Hausnummer 53, Nummer 55, Nummer 57. Da war es. Während ich gelaufen war, hatte ich tausende verschiedene Dialoge zwischen meiner Mutter und mir erdacht, in denen ich sie anschrie, ihr weinend in die Arme fiel oder wir gemeinsam in ein schallendes Lachen ausbrachen. Jetzt, wo ich tatsächlich vor der Tür stand, drängte sich mir plötzlich eine ganz andere Frage auf: Was, wenn sie umgezogen war und dort jemand andere wohnte? Was, wenn sie mich nicht erkannte? Und noch bevor ich mir selbst über meine Tat bewusst wurde, drückte mein Finger wie automatisch auf die Klingel, die an dem prächtigen, mit Efeu überwucherten Altbau aus Backstein befestigt war.
Ich wartete eine Weile, dann klingelte ich erneut. Und gerade als ich mich umdrehte und zum Gehen wandte, öffnete sich die Tür. Mein Kopf sah zurück, und ich starrte in meine eigenen Augen.
„Mom?“
Die Frau, die mir gegenüber stand, wirkte nicht wütend. Sie lachte oder weinte auch nicht. Nein, ihr Gesichtsausdruck drückte etwas ganz andere aus, und es brach mir das Herz: Gleichgültigkeit.
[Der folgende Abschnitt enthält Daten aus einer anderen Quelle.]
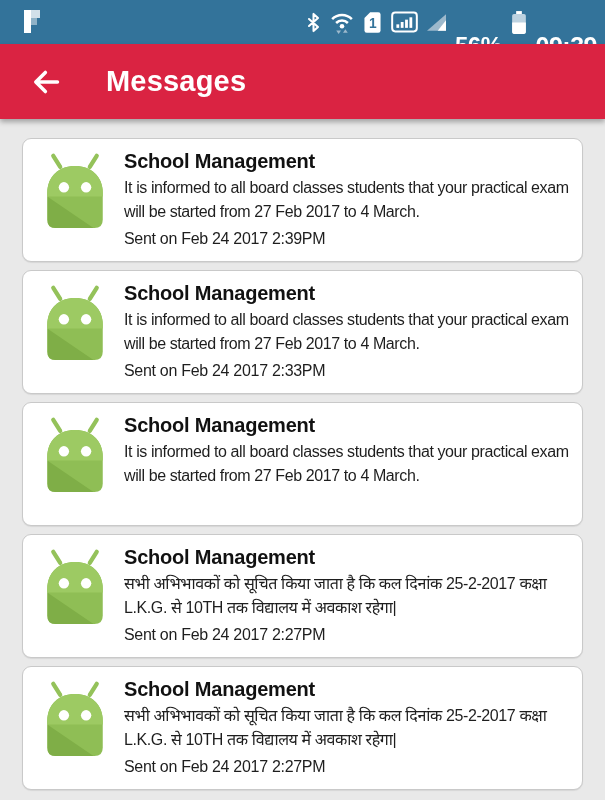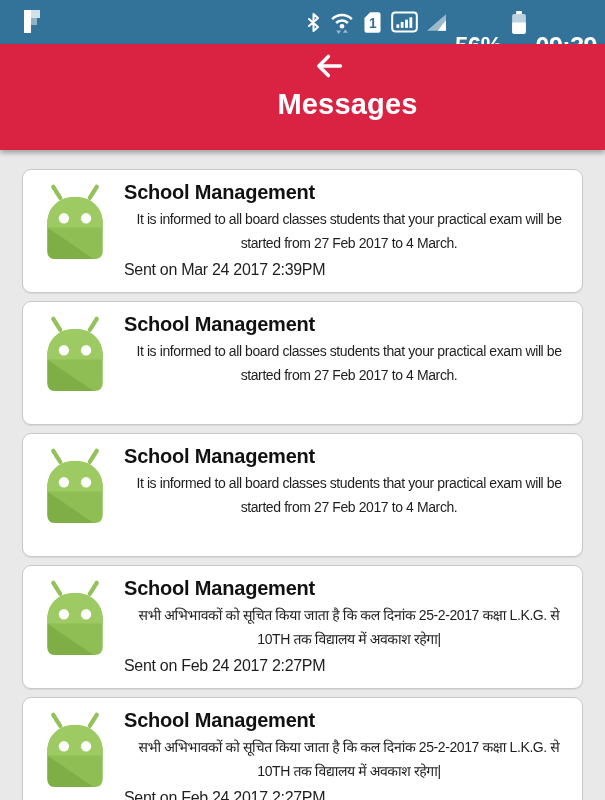--- a/index.html
+++ b/index.html
@@ -40,15 +40,14 @@
 
   
   .appbar {
-    height: 106px;
+    height: 75px;
     background: #da2342;
     display: flex;
     align-items: center;
-    padding-left: 52px;
+    padding-left: 24px;
     box-shadow: 0 3px 5px rgba(0,0,0,0.30);
     position: relative;
     z-index: 2;
-    flex-direction: column;
   }
   .back-btn {
     background: none;

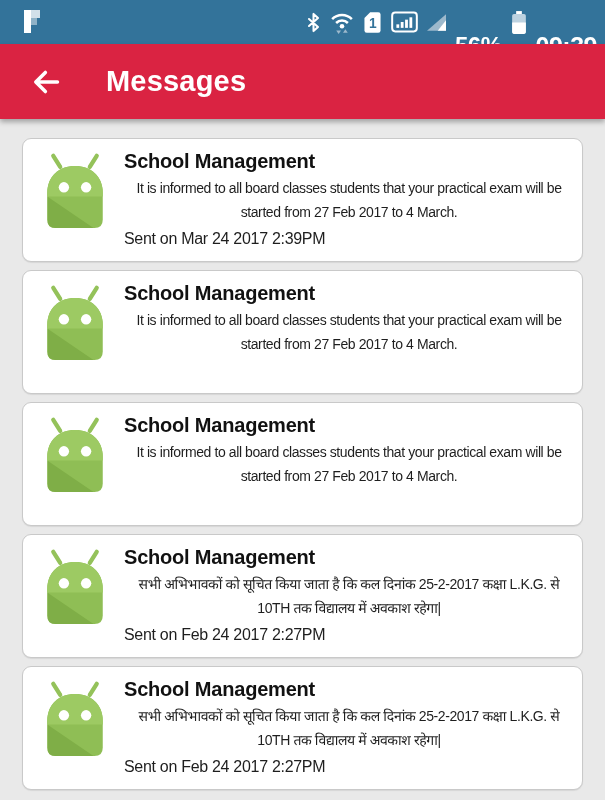--- a/index.html
+++ b/index.html
@@ -101,11 +101,10 @@
     margin-bottom: 3px;
   }
   .bodytext {
-    font-size: 14px;
+    font-size: 16px;
     letter-spacing: -0.4px;
     line-height: 24px;
     color: #1e1e1e;
-    text-align: center;
   }
   .sent {
     font-size: 16px;

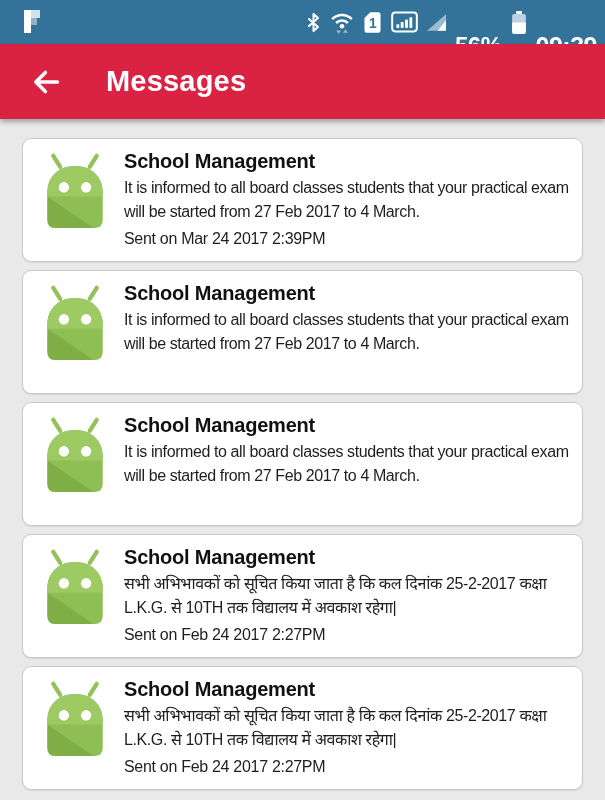--- a/index.html
+++ b/index.html
@@ -200,7 +200,7 @@
     <div class="card-text">
       <div class="sender">School Management</div>
       <div class="bodytext">It is informed to all board classes students that your practical exam will be started from 27 Feb 2017 to 4 March.</div>
-      <div class="sent">Sent on Mar 24 2017  2:39PM</div>
+      <div class="sent">Sent on Feb 24 2017  2:39PM</div>
     </div>
   </div>
 

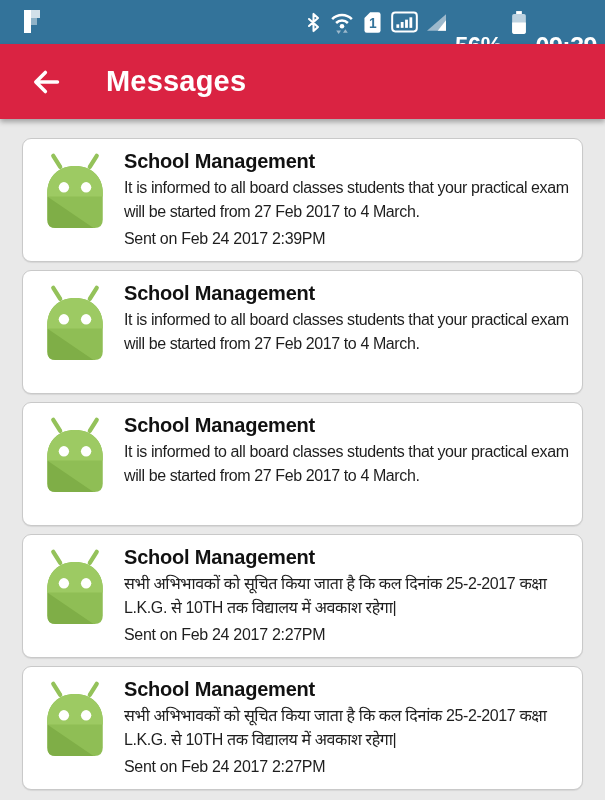--- a/index.html
+++ b/index.html
@@ -213,6 +213,7 @@
     <div class="card-text">
       <div class="sender">School Management</div>
       <div class="bodytext">It is informed to all board classes students that your practical exam will be started from 27 Feb 2017 to 4 March.</div>
+      <div class="sent">Sent on Feb 24 2017  2:33PM</div>
     </div>
   </div>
„Geh weg. Du bist hier nicht willkommen.“
„Fynn? Fynn, wach auf!“ Ich rüttelte energisch an der Schulter des jungen Mannes.
„Verdammt, Marla. Wo bist du gewesen?“ Er richtete sich auf. Eine halb verheilte Platzwunde an seiner Schläfe sah nicht besonders gut aus.
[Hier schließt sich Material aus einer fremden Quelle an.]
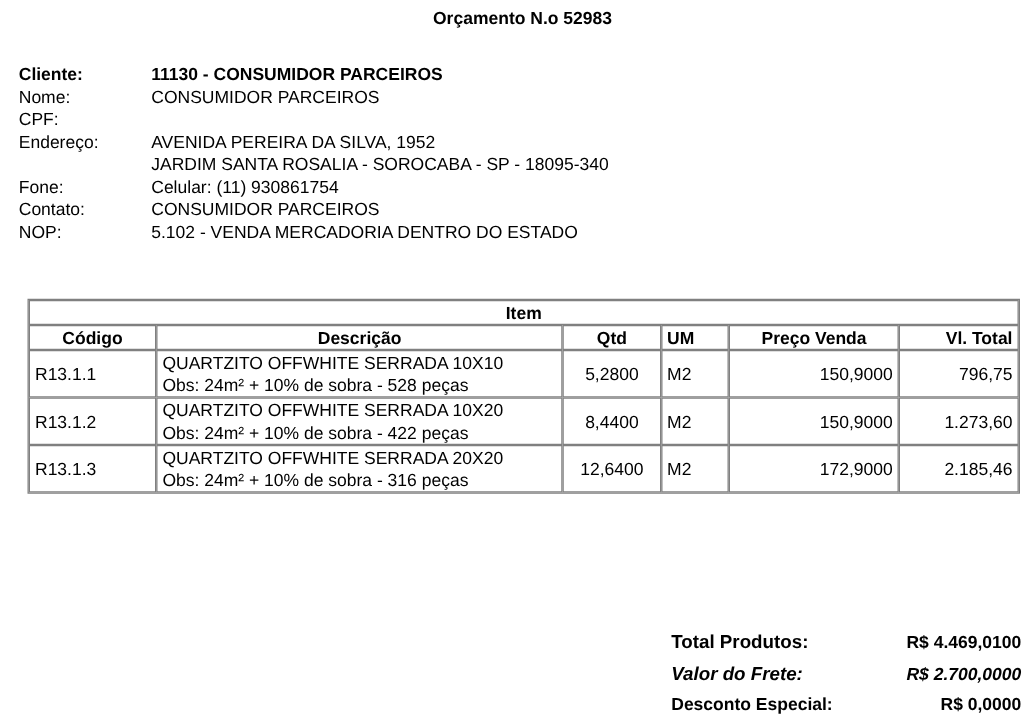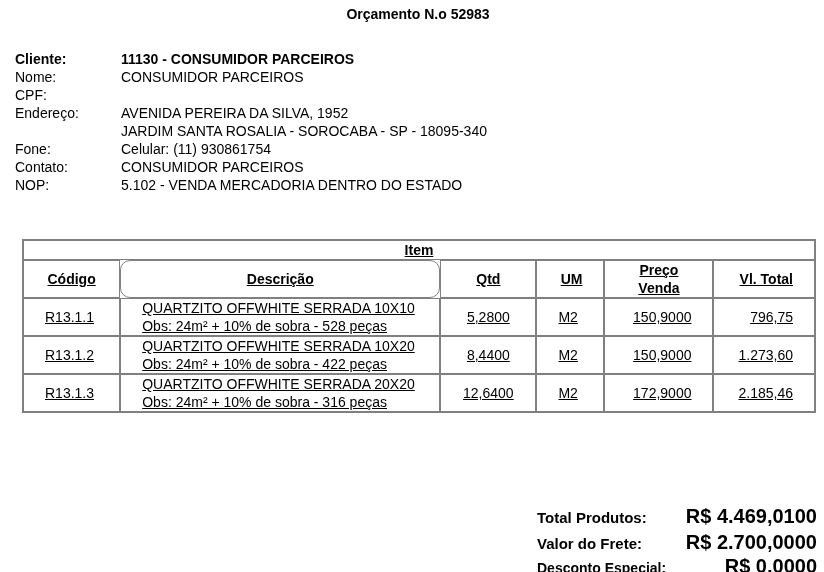--- a/index.html
+++ b/index.html
@@ -24,7 +24,7 @@
     font-size: 14px;
   }
   table.items td, table.items th {
-    border: 1px solid #808080; padding: 0 21px; line-height: 18px; text-decoration: underline;
+    border: 1px solid #808080; padding: 0 4px; line-height: 18px;
   }
   table.items th { font-weight: bold; text-align: center; height: 18px; }
   table.items td { height: 35px; }

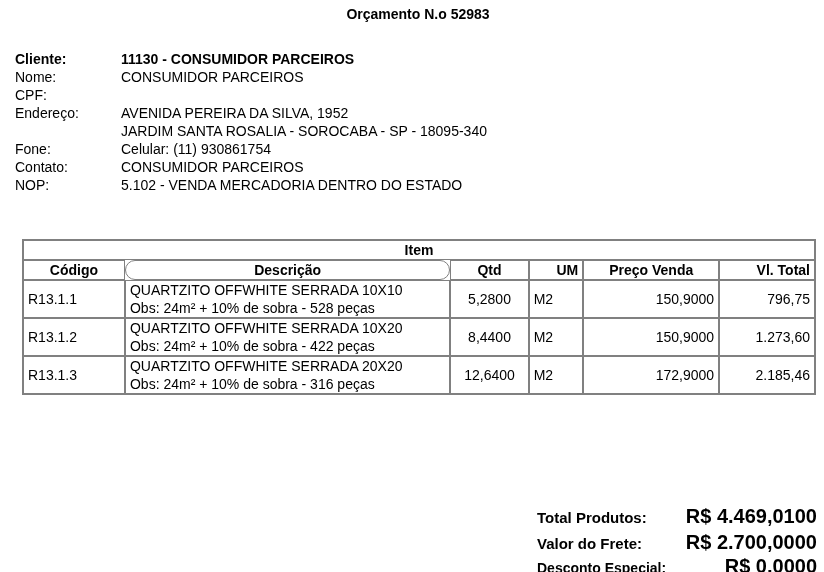--- a/index.html
+++ b/index.html
@@ -34,7 +34,7 @@
   .c-um { width: 43px; text-align: left; }
   .c-price { width: 122px; text-align: right; }
   .c-total { width: 83px; text-align: right; }
-  th.c-desc { text-align: left; border-radius: 10px; }
+  th.c-desc { text-align: left; }
   .desc-line { display: block; white-space: nowrap; }
 
   .totals { position: absolute; left: 537px; top: 466px; width: 280px; margin-top: 39px; }

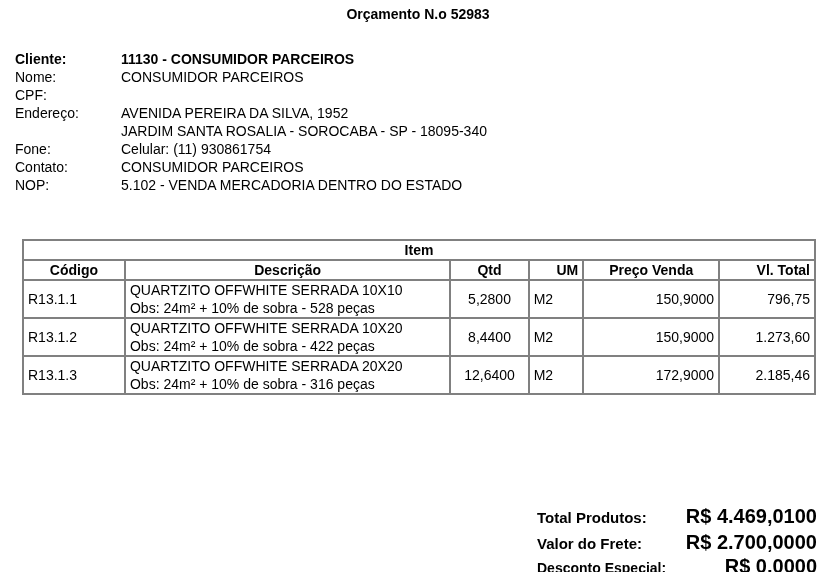--- a/index.html
+++ b/index.html
@@ -95,7 +95,7 @@
     <th class="c-code">Código</th>
     <th class="c-desc">Descrição</th>
     <th class="c-qtd">Qtd</th>
-    <th class="c-um" style="text-align:right">UM</th>
+    <th class="c-um" style="text-align:left">UM</th>
     <th class="c-price" style="text-align:center">Preço Venda</th>
     <th class="c-total" style="text-align:right">Vl. Total</th>
   </tr>

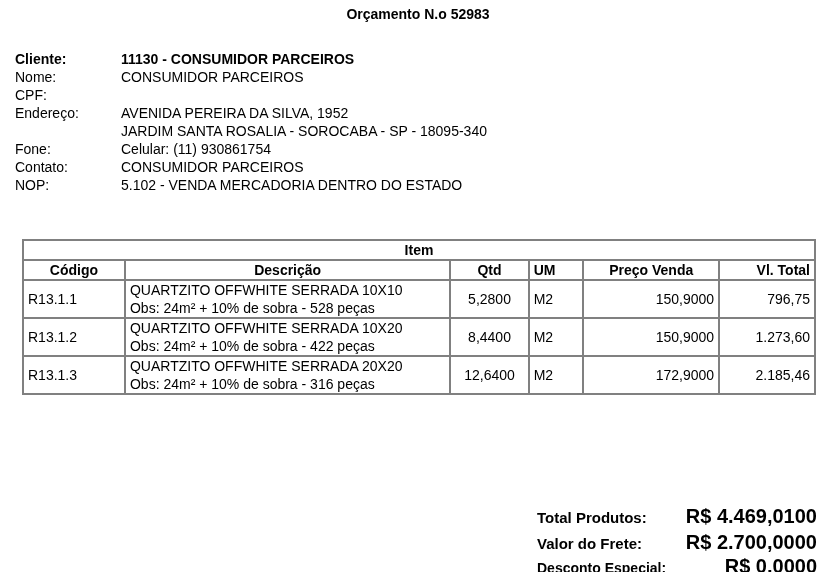--- a/index.html
+++ b/index.html
@@ -43,7 +43,7 @@
   .tot-row.r2 { height: 24px; font-size: 15px; }
   .tot-row.r3 { height: 24px; font-size: 14px; }
   .tot-row.r4 { height: 30px; font-size: 20px; }
-  .tot-row .amt { font-size: 20px; }
+  .tot-row .amt { font-size: 14px; }
   .tot-row.r3 .lbl { font-weight: bold; }
 </style>
 </head>

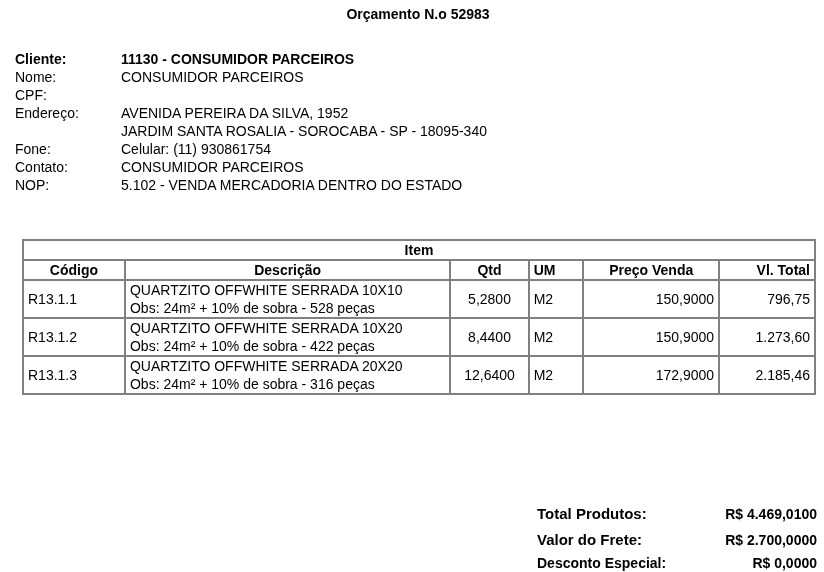--- a/index.html
+++ b/index.html
@@ -40,7 +40,7 @@
   .totals { position: absolute; left: 537px; top: 466px; width: 280px; margin-top: 39px; }
   .tot-row { display: flex; justify-content: space-between; align-items: baseline; font-weight: bold; }
   .tot-row.r1 { height: 26px; font-size: 15px; }
-  .tot-row.r2 { height: 24px; font-size: 15px; }
+  .tot-row.r2 { height: 24px; font-size: 15px; font-style: italic; }
   .tot-row.r3 { height: 24px; font-size: 14px; }
   .tot-row.r4 { height: 30px; font-size: 20px; }
   .tot-row .amt { font-size: 14px; }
„Ich weiß jetzt, was wir tun müssen.“ Ich war mir sicher. Wir wurden hier, auf der Farm, nicht anerkannt, weil wir keine richtigen Engel waren. Ich sah nicht wirklich aus wie ein Engel: Meine Flügel waren zu klein, meine Haare zu dunkel. Und Fynns Flügel waren während Wachstumsphase abgeschnürt worden, sodass sie verkümmert aussahen. In der richtigen Welt wollte uns jedoch auch niemand haben, weil wir keine echten Menschen waren. Aber das ließ sich ändern.
„Hier. Du zuerst bei mir.“ Ich gab Fynn das große Messer, das ich aus der Küche hatte mitgehen lassen und begann, mein Shirt auszuziehen. „Ich hab auch Nadel und Faden dabei. Sobald wir fertig sind, packst du deine Sachen zusammen und wir verschwinden. Wir suchen uns einen Job oder sowas, das wird nicht so schwer sein.“
„Bist du dir sicher, dass du das aushältst?“ Ich nickte nur starr, während ich auf den Schmerz wartete. Er setzte das Messer am Ende meines linken Flügels an.